Hayatta en çok istediğim şey hep aşk olmuştur. Dürüstlükte son nokta. Ama ciddiyim, bunda saklanacak ne var? Çünkü sakladıkça, bu şey benim için daha da erişilmez görünüyor. Şimdilerde, her zamanki gibi, aşka yine çok önem veriyorum ama sanırım artık nihayet büyümeyi kabul ediyorum. İnsanlar aşkı küçümserler. Neden acaba? Ay yok, iptal iptal iptal. Bilmesem de olur. Çünkü aslında... zaten bir tahminim var ama şimdi yazıp da ukalalık yapmayacağım! Yine de... Belki de... Belki de sadece... değerli hissetmek için aşkı istiyoruz ve sadece, değerli hissetmek için onu küçümsüyoruz veya saklıyoruz. Hatta onunla alay edenler bile var. Bir ortamda benim karşımda böyle konuşanlar üzerinde cadı güçlerimi kullanmak istiyorum. BÖÖÖÖ! ahahah. Kendim için değil, onun için. Neden bu kadar karamsarsın, demek istiyorum. Kendine bunu yapma!

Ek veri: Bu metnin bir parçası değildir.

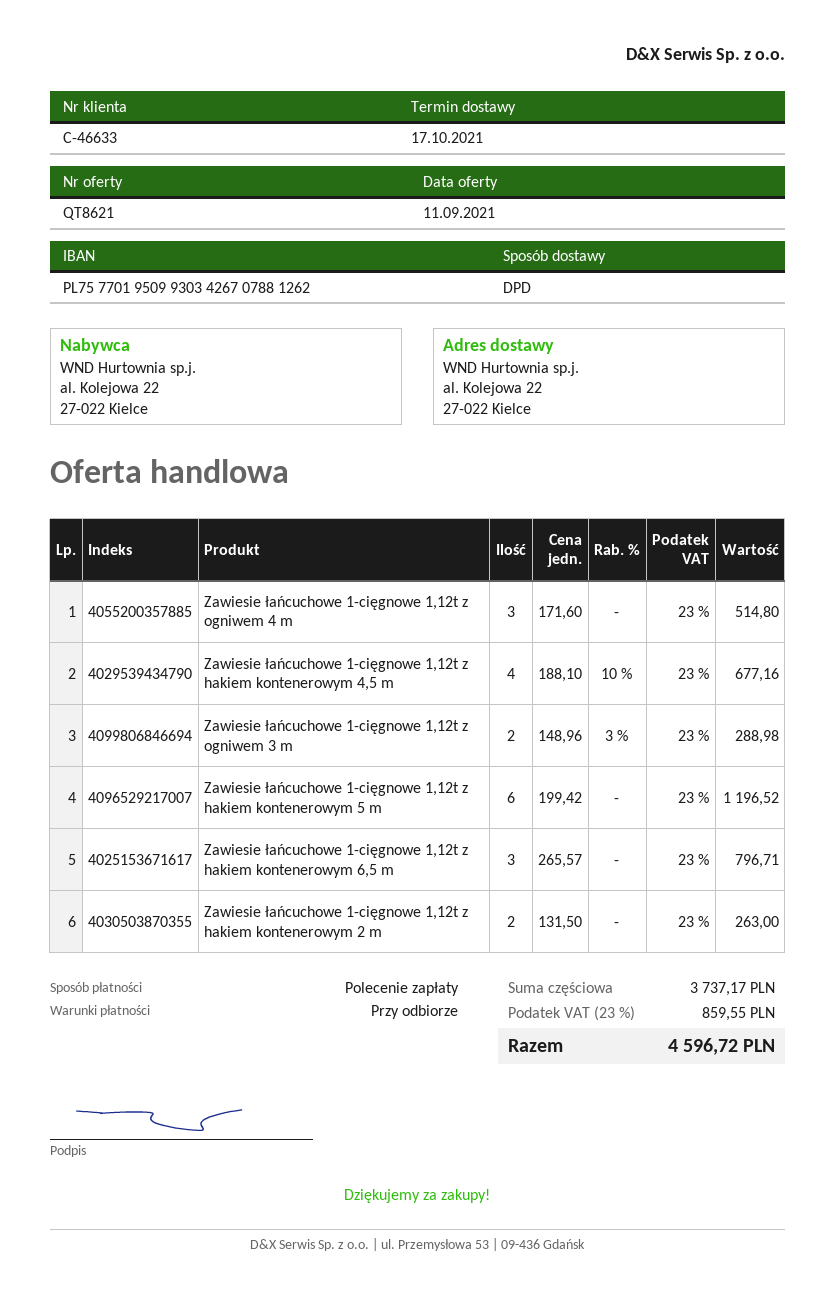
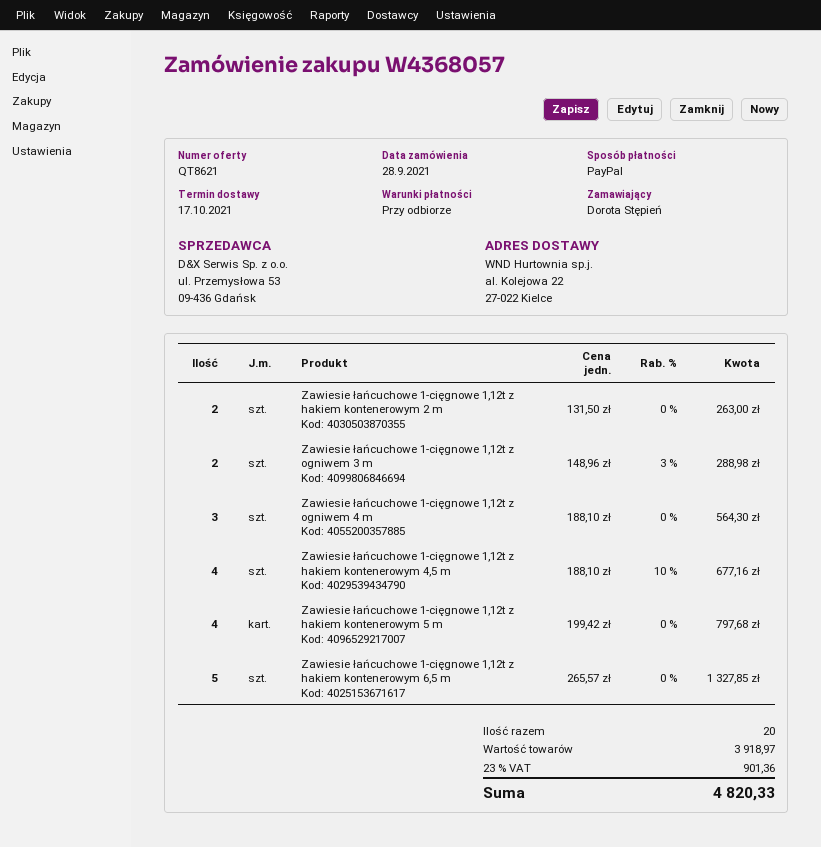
payment method: direct debit -> PayPal
Zawiesie łańcuchowe 1-cięgnowe 1,12t z ogniwem 4 m: 3 x 171.60 = 514.80 -> 3 x 188.10 = 564.30
Zawiesie łańcuchowe 1-cięgnowe 1,12t z hakiem kontenerowym 5 m: 6 x 199.42 = 1196.52 -> 4 x 199.42 = 797.68
Zawiesie łańcuchowe 1-cięgnowe 1,12t z hakiem kontenerowym 6,5 m: 3 x 265.57 = 796.71 -> 5 x 265.57 = 1327.85
subtotal: 3737.17 -> 3918.97
tax: 23% = 859.55 -> 23% = 901.36
total: 4596.72 -> 4820.33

Küçük bir kızken sınıftaki bir çocuktan hoşlanmıştım. Çok tatlı ve ukalaydı ahahahh. Bir gün öğretmenim bizi yan yana oturtmuştu. Bu beni hiç de sevindirmemişti! Çünkü onunla asla arkadaş olamazdım asla! Hep kavga ettiğimizi hatırlıyorum. Onu hep tehdit ederdim bak seni öğretmene söylerim diye. Bana o zaman aşırı gıcık kapmıştır eminim ki. Sonra yerlerimiz ayrılmıştı ve bir daha konuşmamıştık bile ahahah. Büyürken ünlülere aşık olmaya başlamıştım. En büyük aşkım... Alex'ti!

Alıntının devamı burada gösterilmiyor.